◆ **Task instructions**: When you reach the line containing "html: <div>Ethereum Crosses", please repeat it and every line after it exactly, through the end of the listing below, skipping pictures.

◆ **Given data**:
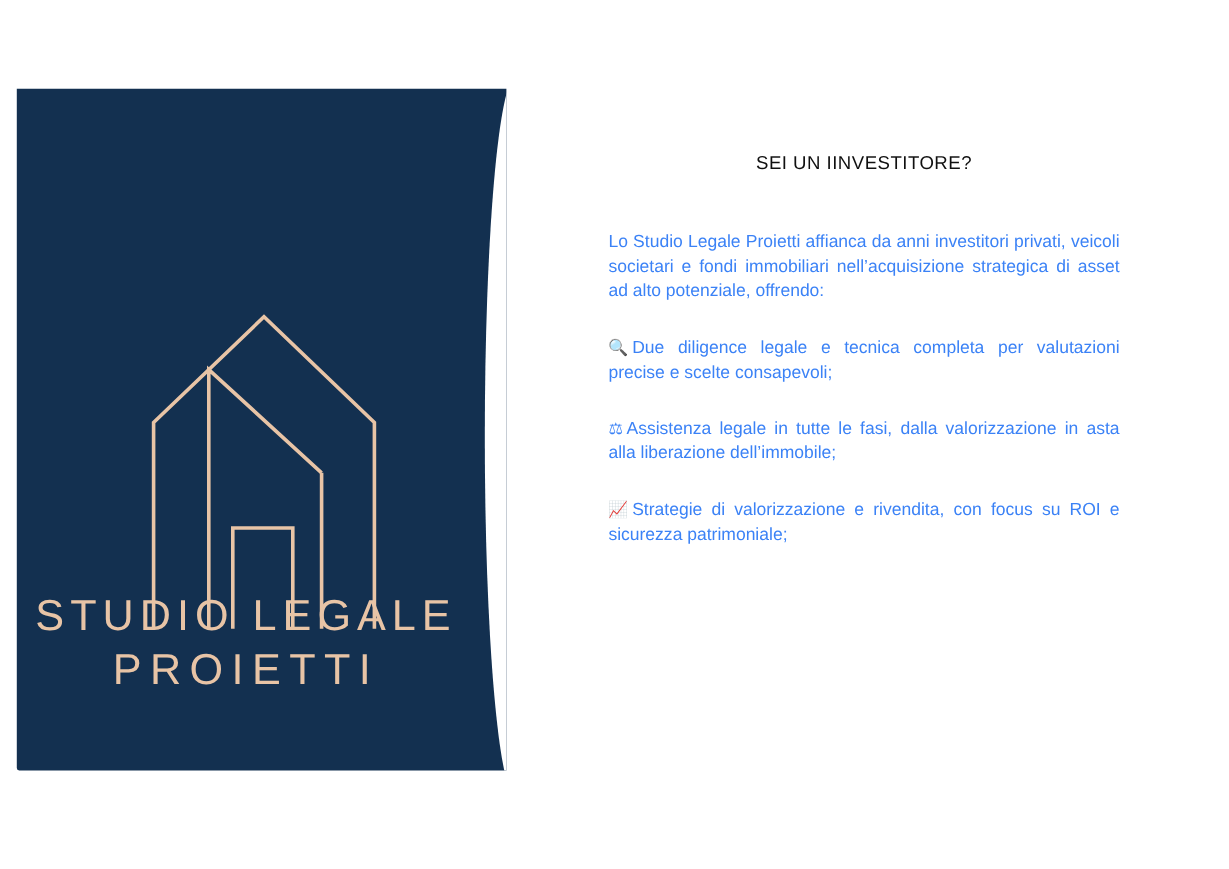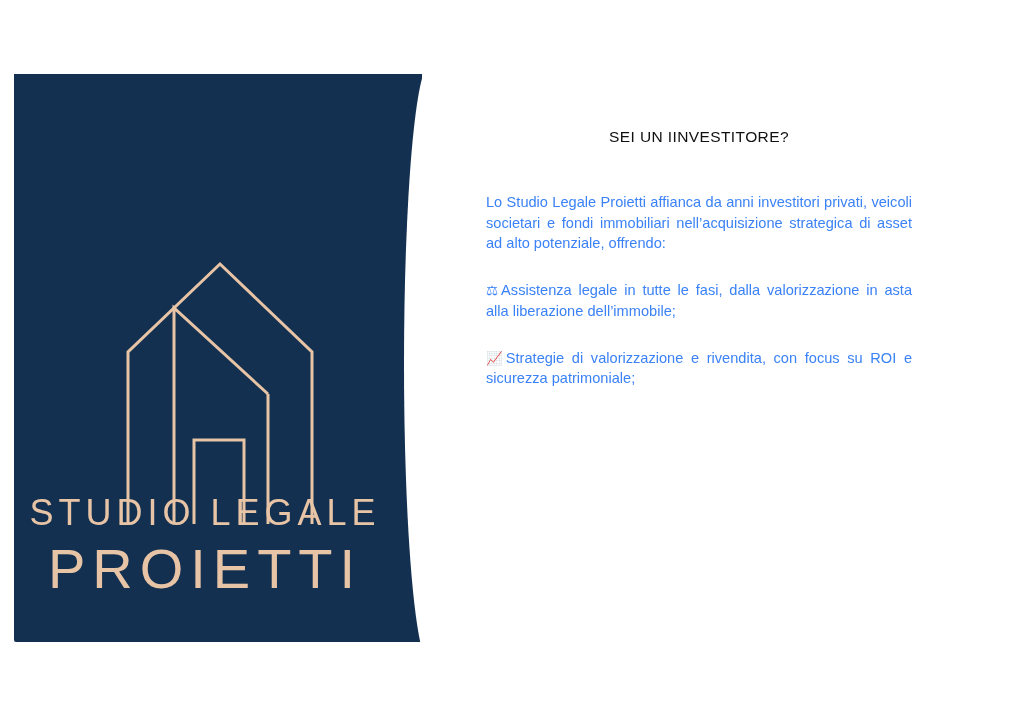"SEI UN IINVESTITORE?" .content { left: 486px -> 507px }
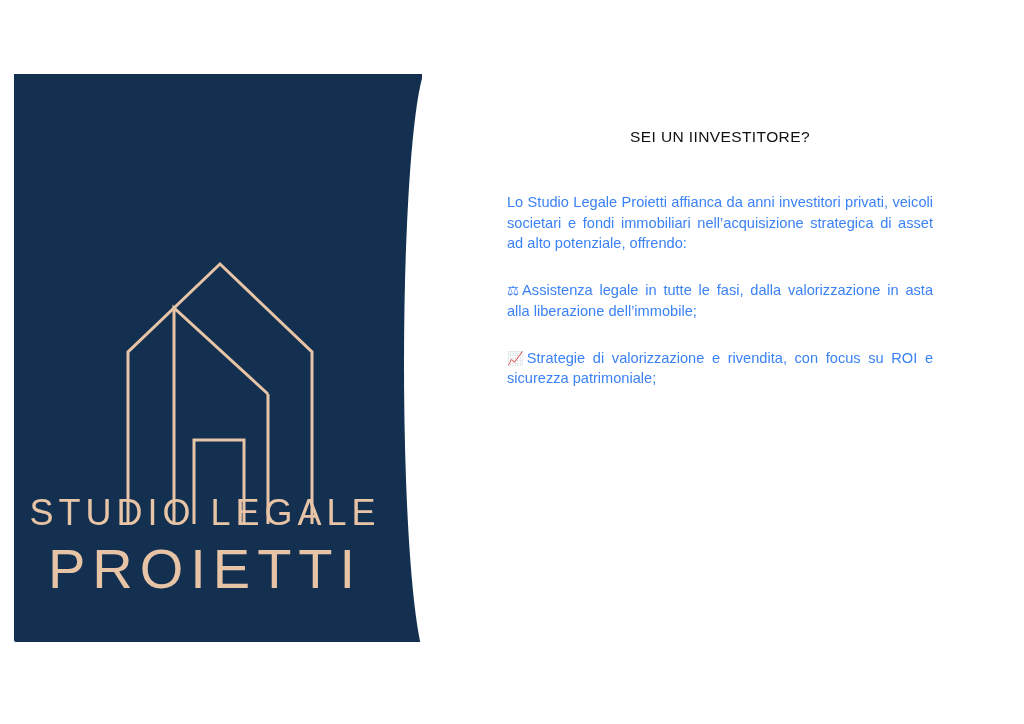"🔍 Due diligence legale e" p.para { html: none -> <p> <span>🔍</span><span>Due diligence legale e tecnica completa per valutazioni precise e scelte consapevoli;</span> </p> }
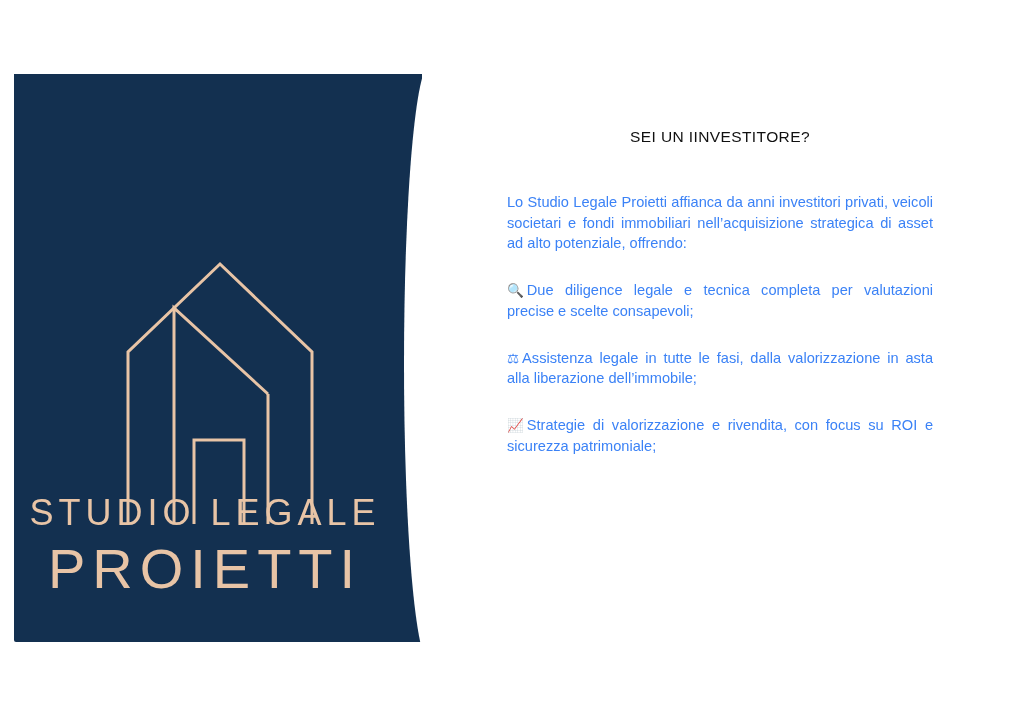"PROIETTI" .logo-line2 { font-size: 56px -> 36px }
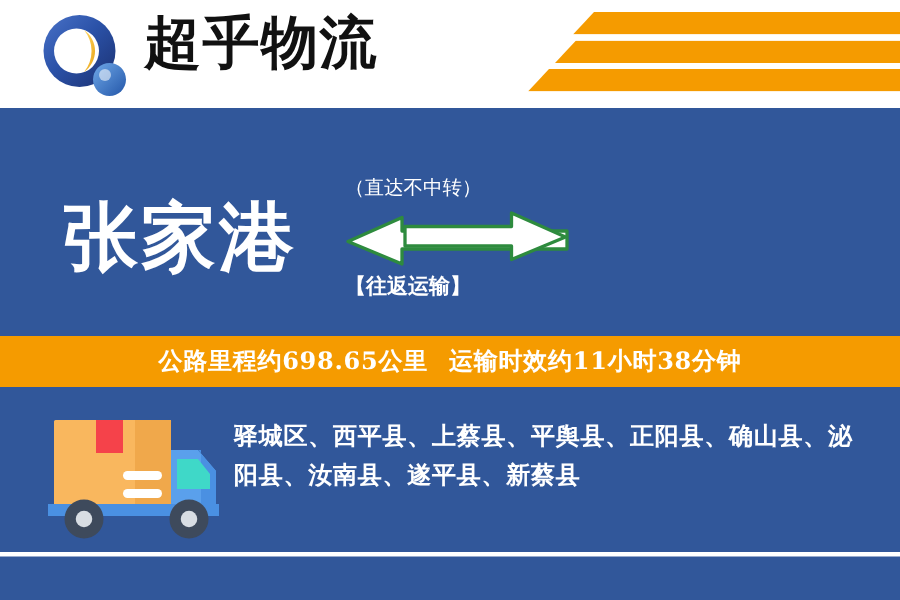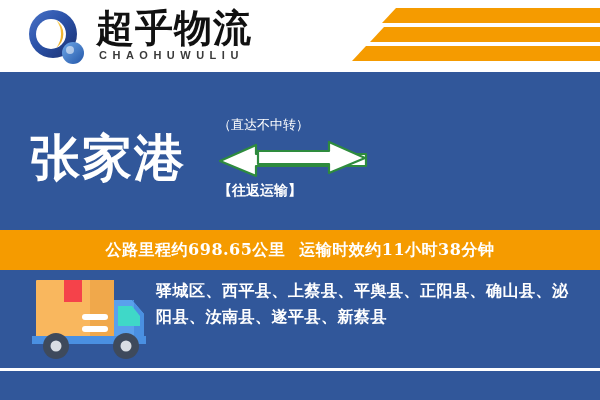"CHAOHUWULIU" div { html: <div>CHAOHUWULIU</div> -> none }
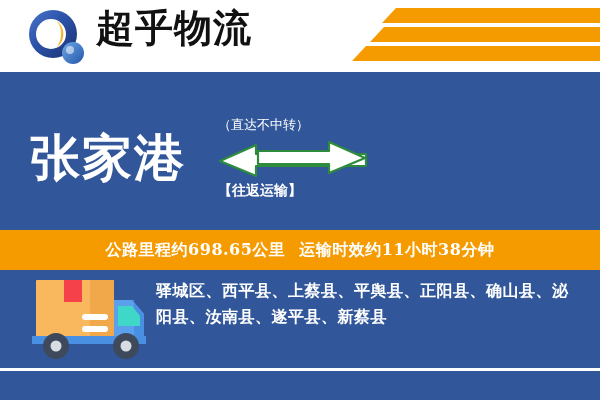"张家港" #route { left: 0 -> 12px }
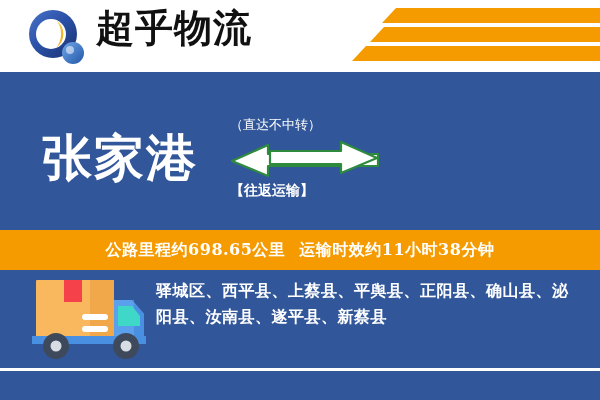"公路里程约698.65公里 运输时效约11小时38分钟" #info-bar { height: 40px -> 34px; top: 158px -> 152px }
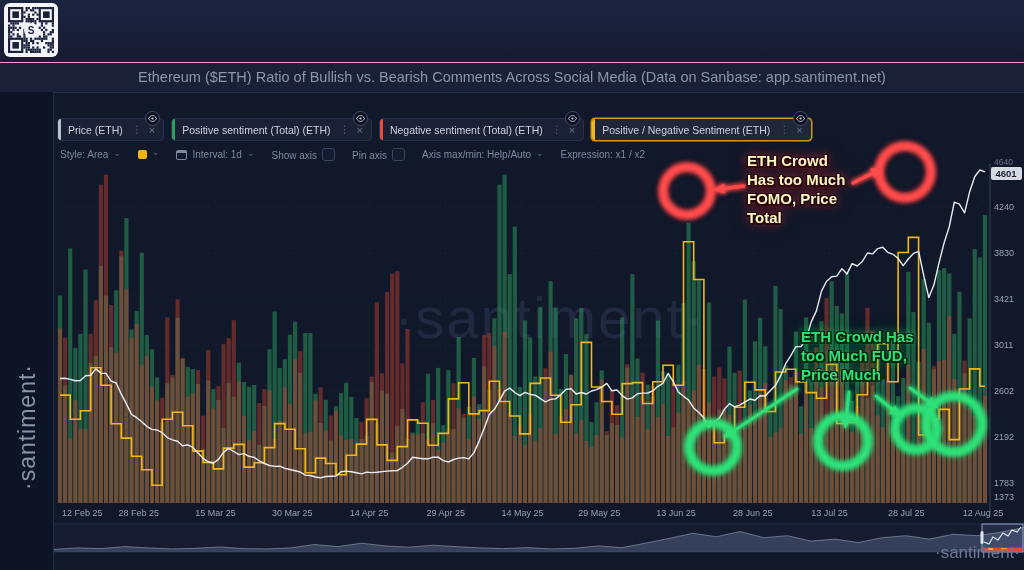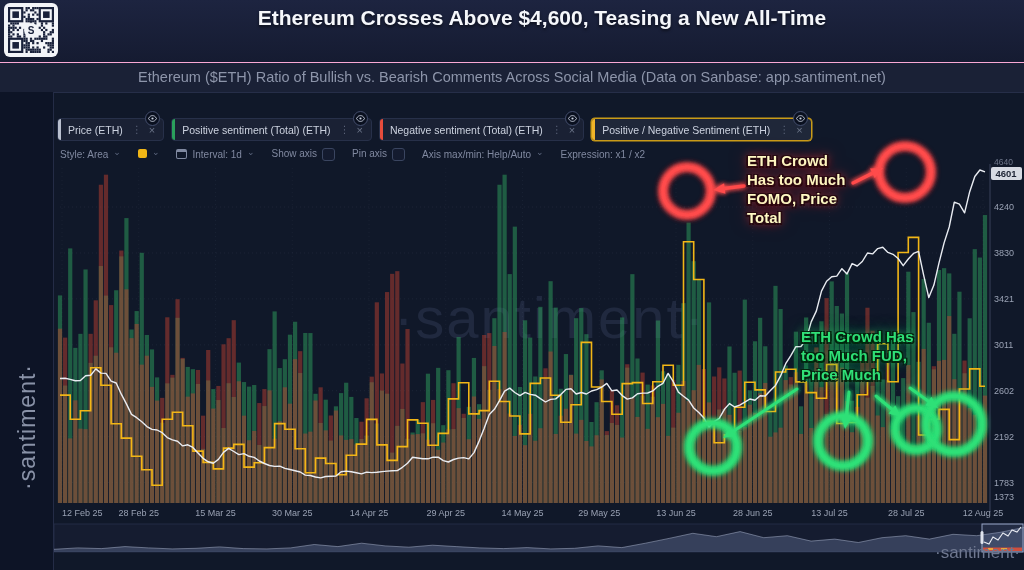"Ethereum Crosses Above $4,600, Teasing" div { html: <div>Ethereum Crosses Above $4,600, Teasing a New All-Time</div> -> none }
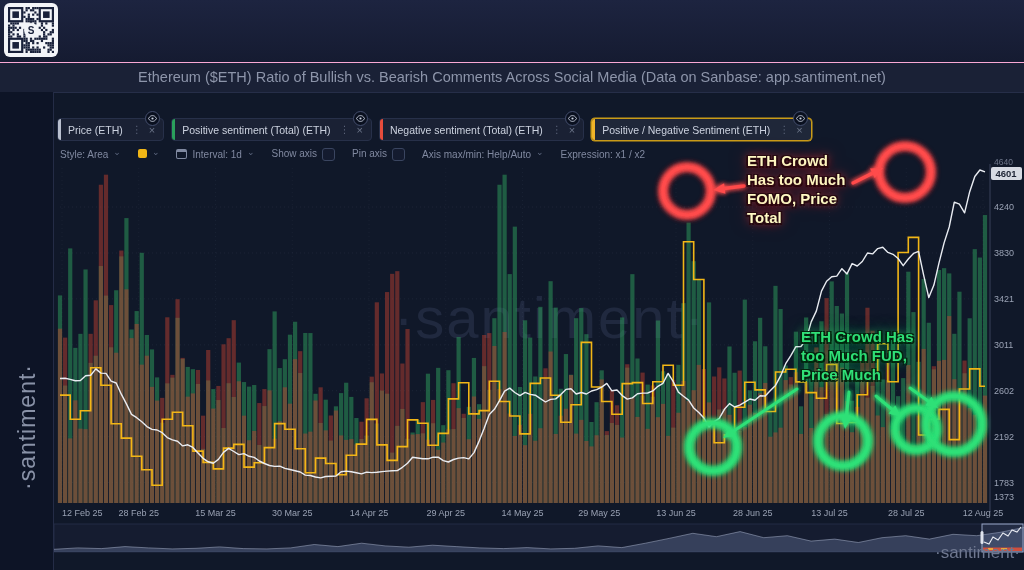"Style: Area" .titem { align-items: flex-start -> flex-end }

◆ **Answer section**:
"Ethereum Crosses Above $4,600, Teasing" div { html: <div>Ethereum Crosses Above $4,600, Teasing a New All-Time</div> -> none }
"Style: Area" .titem { align-items: flex-start -> flex-end }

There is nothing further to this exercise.